Welche Auswirkungen könnte der Angriff in Jordanien auf die Krisen in der Region haben?
Die Region befindet sich in einer zweiten Phase des Konflikts: die Herabstufung des Kriegs in Gaza und die Eröffnung neuer Fronten. Wenn dieses Modell funktioniert – Westjordanland, Syrien, Libanon, Irak –, denke ich, dass dies zu einer neuen Art von Operationen führen wird. Man hat einen Angriff an der jordanischen Grenze, die Antwort darauf gibt es dann in Syrien oder im Irak oder im Libanon. Wir stehen jetzt vor den sieben offenen Fronten, von denen Israel sprach. Und die USA werden allmählich in diesen Krieg hineingezogen.
Ist ein US-Gegenangriff im Irak wahrscheinlich?

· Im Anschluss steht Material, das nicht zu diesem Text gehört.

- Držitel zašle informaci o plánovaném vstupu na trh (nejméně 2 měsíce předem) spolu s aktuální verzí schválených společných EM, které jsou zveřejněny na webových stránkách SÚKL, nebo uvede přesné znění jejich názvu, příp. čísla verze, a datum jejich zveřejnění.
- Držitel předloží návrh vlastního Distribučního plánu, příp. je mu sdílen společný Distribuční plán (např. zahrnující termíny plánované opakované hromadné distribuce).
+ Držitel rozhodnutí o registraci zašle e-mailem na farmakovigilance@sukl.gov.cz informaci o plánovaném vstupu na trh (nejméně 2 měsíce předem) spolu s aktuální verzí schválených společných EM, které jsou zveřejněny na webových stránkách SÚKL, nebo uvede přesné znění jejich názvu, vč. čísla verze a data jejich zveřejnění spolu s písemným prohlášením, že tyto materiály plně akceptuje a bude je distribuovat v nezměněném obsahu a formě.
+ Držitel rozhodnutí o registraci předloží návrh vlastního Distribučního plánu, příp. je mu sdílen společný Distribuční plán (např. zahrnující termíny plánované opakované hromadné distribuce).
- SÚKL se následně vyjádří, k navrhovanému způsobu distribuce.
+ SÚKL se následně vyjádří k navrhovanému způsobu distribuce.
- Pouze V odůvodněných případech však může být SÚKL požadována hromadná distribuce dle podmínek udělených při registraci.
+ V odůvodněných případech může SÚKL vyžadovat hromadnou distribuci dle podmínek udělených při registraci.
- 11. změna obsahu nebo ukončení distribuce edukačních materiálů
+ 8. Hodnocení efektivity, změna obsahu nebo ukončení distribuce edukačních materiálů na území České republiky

Den Irak zum Ziel zu machen, könnte im Augenblick kritisch sein, weil dies den irakischen Premierminister schwächen würde, der gerade vermittelt. Gestern konnte er erreichen, dass die Kataib Hisbollah im Irak ihre militärischen Aktivitäten gegen die Amerikaner einstellt. Einer der Orte, an denen es einfacher ist, zu agieren, ist Syrien. Deshalb finden die meisten Angriffe derzeit in Syrien statt.
Jordanien war bislang eine friedliche Insel mitten im Krisenherd. Ändert sich dies nun?
Das Problem für Jordanien wird eher die langfristige Krise sein. Diese wird Auswirkungen auf die soziale und wirtschaftliche Lage haben, die ohnehin gerade nicht die beste ist. Dazu kommen Auseinandersetzungen mit Drogen- und Waffenschmugglern und ständige Alarmbereitschaft an der Grenze. Sollte also alles so weitergehen wie jetzt, wird dies im Laufe der Zeit das System schwächen.